* [The data]:
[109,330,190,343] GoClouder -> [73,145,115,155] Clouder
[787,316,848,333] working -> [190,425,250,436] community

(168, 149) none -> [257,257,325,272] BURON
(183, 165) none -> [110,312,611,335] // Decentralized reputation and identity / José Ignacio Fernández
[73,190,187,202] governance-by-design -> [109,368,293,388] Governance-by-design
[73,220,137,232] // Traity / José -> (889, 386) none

---

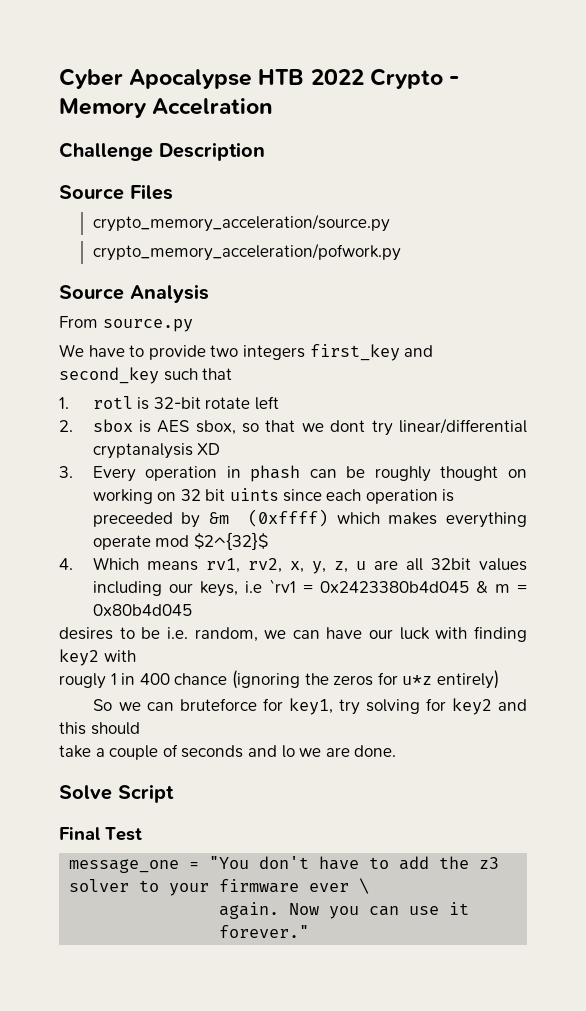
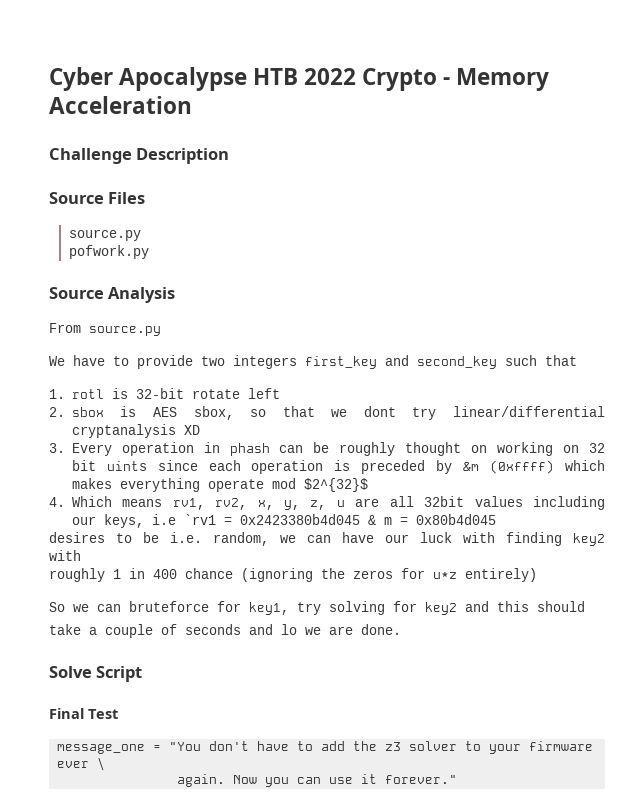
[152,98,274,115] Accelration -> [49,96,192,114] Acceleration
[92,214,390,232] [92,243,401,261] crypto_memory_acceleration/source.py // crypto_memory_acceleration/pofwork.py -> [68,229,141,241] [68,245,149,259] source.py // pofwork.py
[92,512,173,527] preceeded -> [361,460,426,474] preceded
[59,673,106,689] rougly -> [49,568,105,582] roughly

* [Task requirements]: Go to the line in the material above that contains "[109,330,190,343] GoClouder ->" and copy exactly from there through the line that contains "[73,220,137,232] // Traity", stopping after it.

* [Exercise solution]:
[109,330,190,343] GoClouder -> [73,145,115,155] Clouder
[787,316,848,333] working -> [190,425,250,436] community

(168, 149) none -> [257,257,325,272] BURON
(183, 165) none -> [110,312,611,335] // Decentralized reputation and identity / José Ignacio Fernández
[73,190,187,202] governance-by-design -> [109,368,293,388] Governance-by-design
[73,220,137,232] // Traity / José -> (889, 386) none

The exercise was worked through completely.